AIM OF THE EXERCISE: Please transcribe, exactly and only, the lines of the records below from the one holding "COTTON FABRIC - CREAM: 7" to the very end.

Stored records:

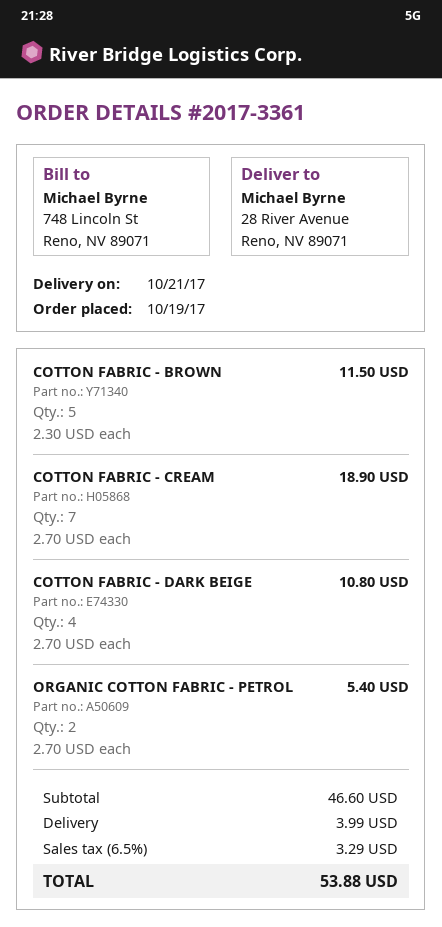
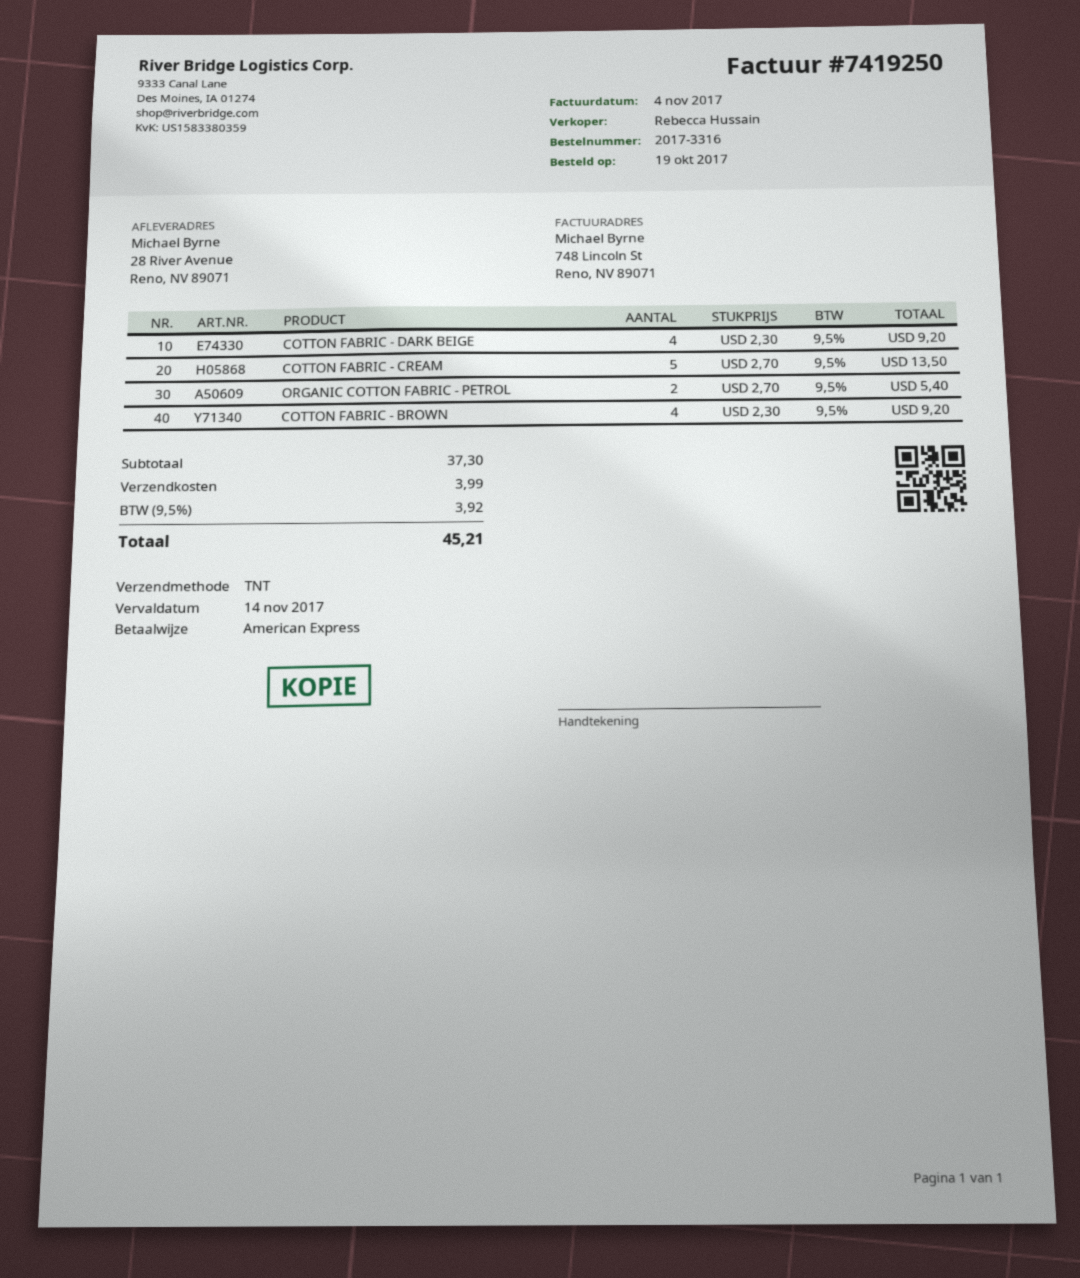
order number: 2017-3361 -> 2017-3316
COTTON FABRIC - BROWN: 5 x 2.30 = 11.50 -> 4 x 2.30 = 9.20
COTTON FABRIC - CREAM: 7 x 2.70 = 18.90 -> 5 x 2.70 = 13.50
COTTON FABRIC - DARK BEIGE: 4 x 2.70 = 10.80 -> 4 x 2.30 = 9.20
subtotal: 46.60 -> 37.30
tax: 6.5% = 3.29 -> 9.5% = 3.92
total: 53.88 -> 45.21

TASK RESPONSE:
COTTON FABRIC - CREAM: 7 x 2.70 = 18.90 -> 5 x 2.70 = 13.50
COTTON FABRIC - DARK BEIGE: 4 x 2.70 = 10.80 -> 4 x 2.30 = 9.20
subtotal: 46.60 -> 37.30
tax: 6.5% = 3.29 -> 9.5% = 3.92
total: 53.88 -> 45.21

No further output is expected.